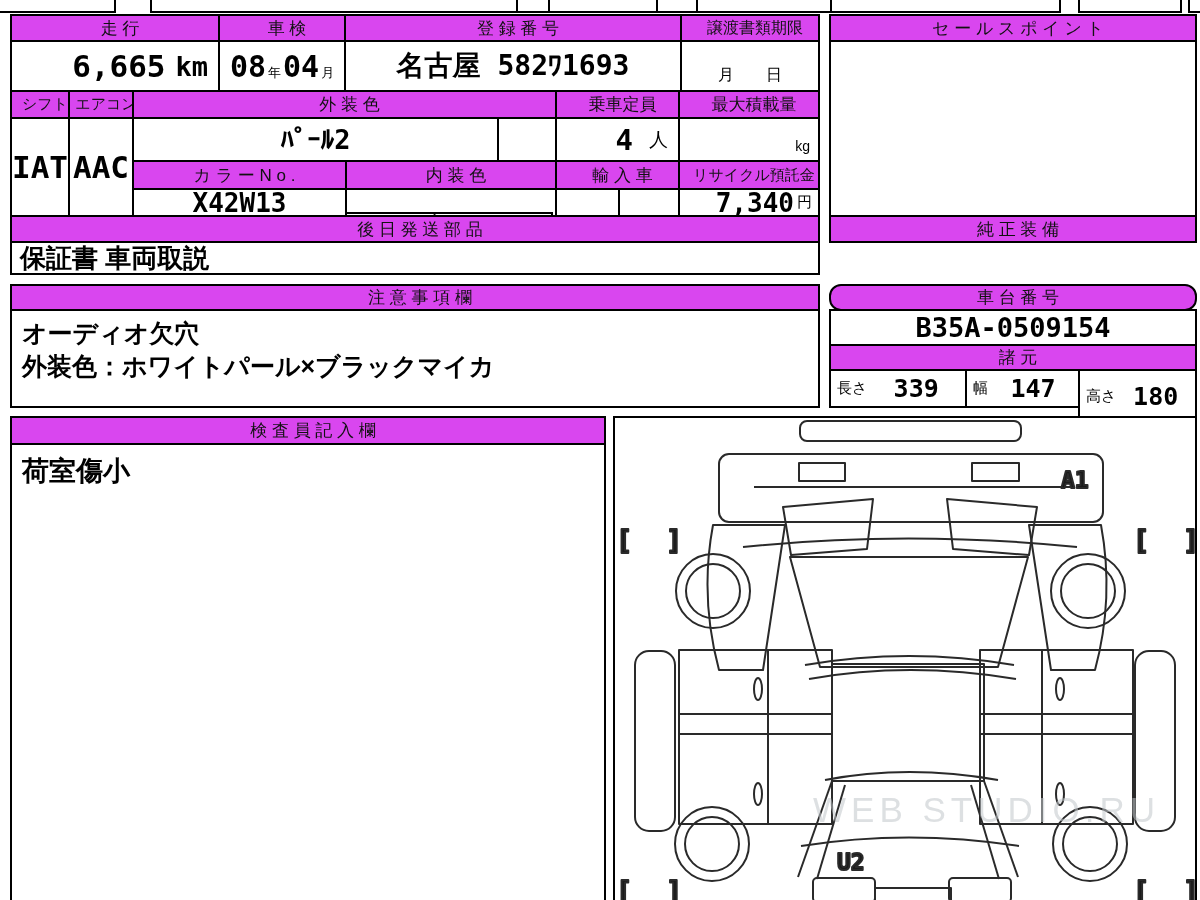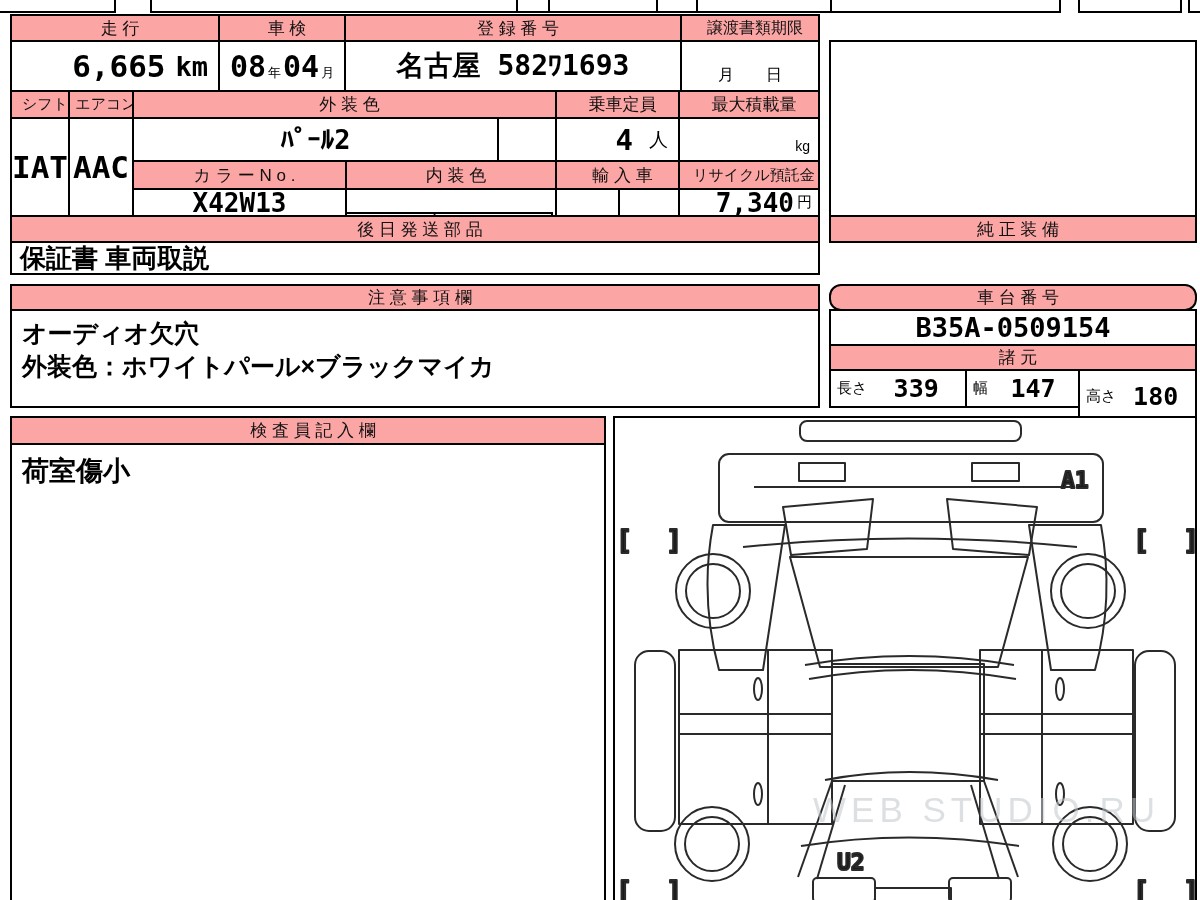"走 行" .h { background: #fca5a5 -> #d946ef }
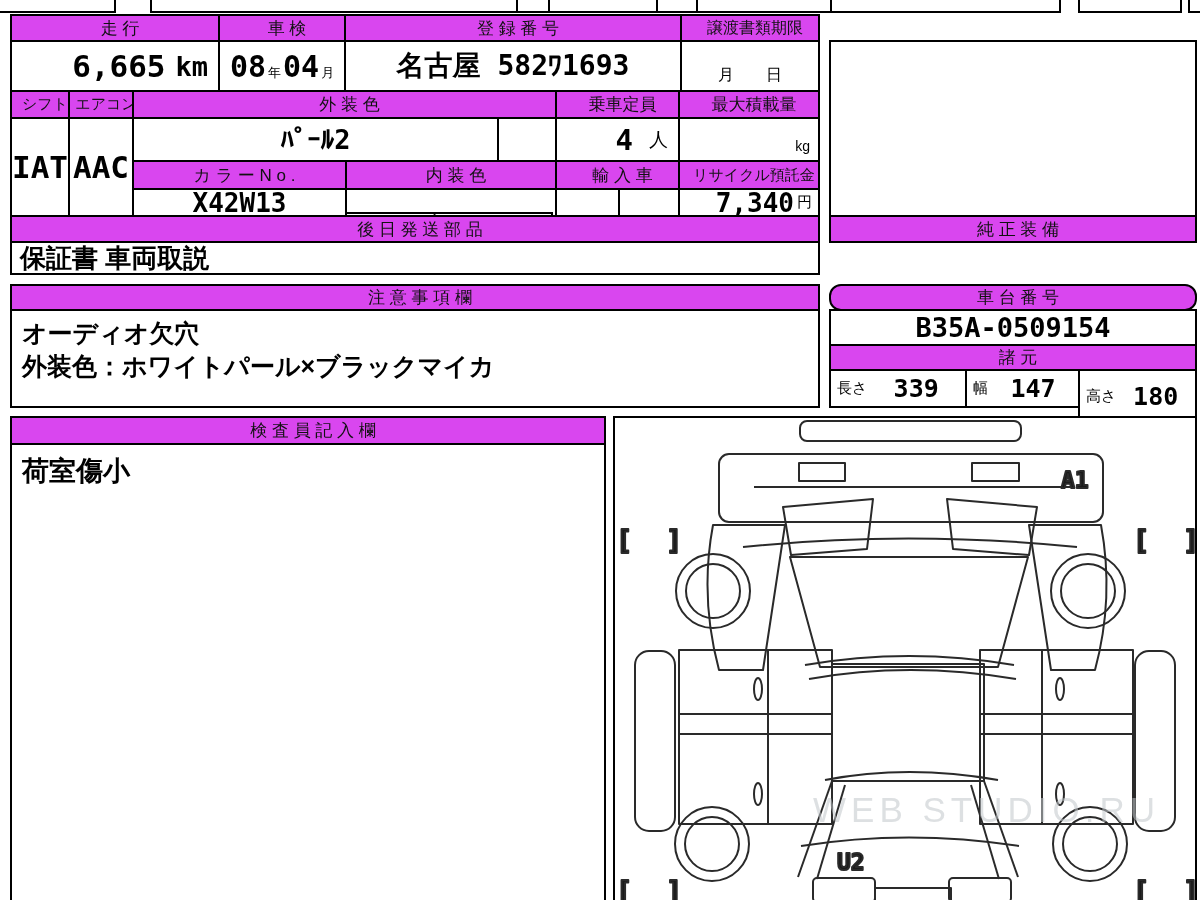"セ ー ル ス ポ" div.c { html: none -> <div>セ ー ル ス ポ イ ン ト</div> }
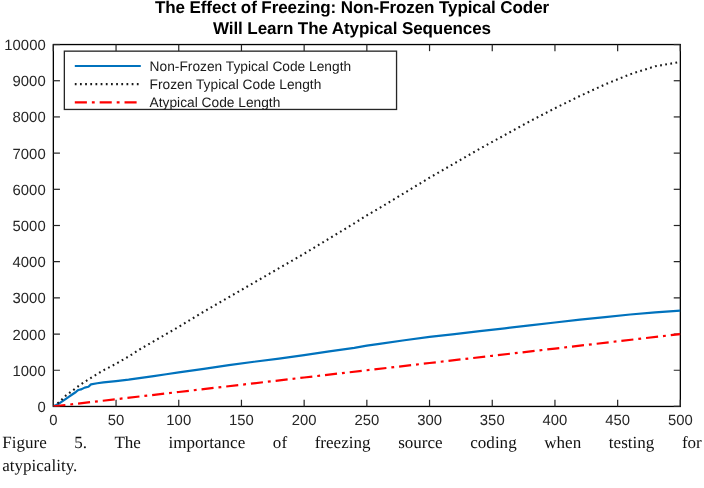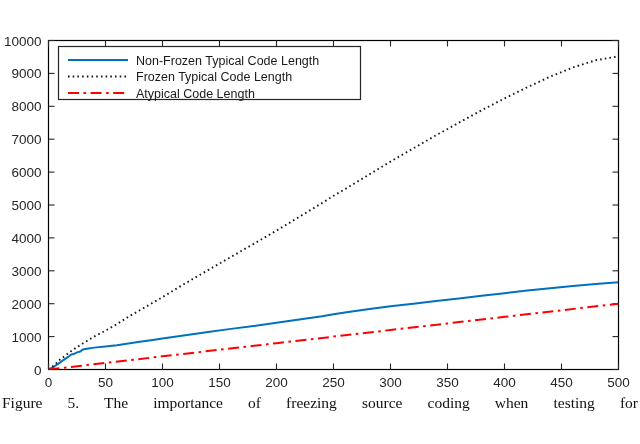"The Effect of Freezing: Non-Frozen" span.l1 { html: none -> <span>The Effect of Freezing: Non-Frozen Typical Coder</span> }
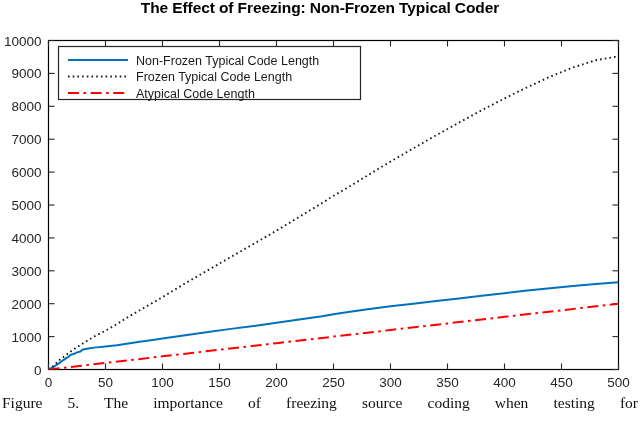"Will Learn The Atypical Sequences" span.l2 { html: none -> <span>Will Learn The Atypical Sequences</span> }
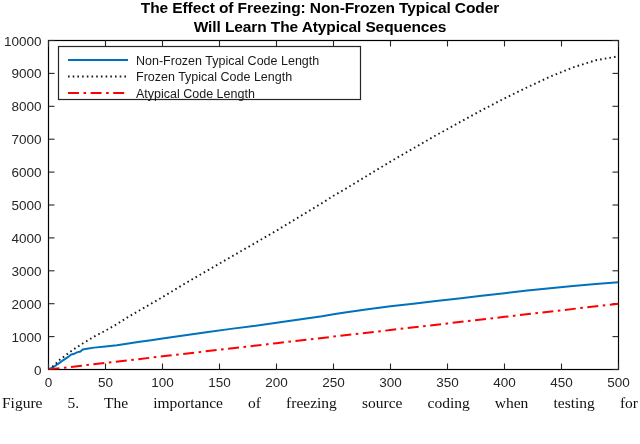"atypicality." span.cap-line2 { html: none -> <span>atypicality.</span> }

About this task:
Could you set down every record above word for word, leaving out the pictures?

Reply:
"走 行" .h { background: #fca5a5 -> #d946ef }
"セ ー ル ス ポ" div.c { html: none -> <div>セ ー ル ス ポ イ ン ト</div> }
"The Effect of Freezing: Non-Frozen" span.l1 { html: none -> <span>The Effect of Freezing: Non-Frozen Typical Coder</span> }
"Will Learn The Atypical Sequences" span.l2 { html: none -> <span>Will Learn The Atypical Sequences</span> }
"atypicality." span.cap-line2 { html: none -> <span>atypicality.</span> }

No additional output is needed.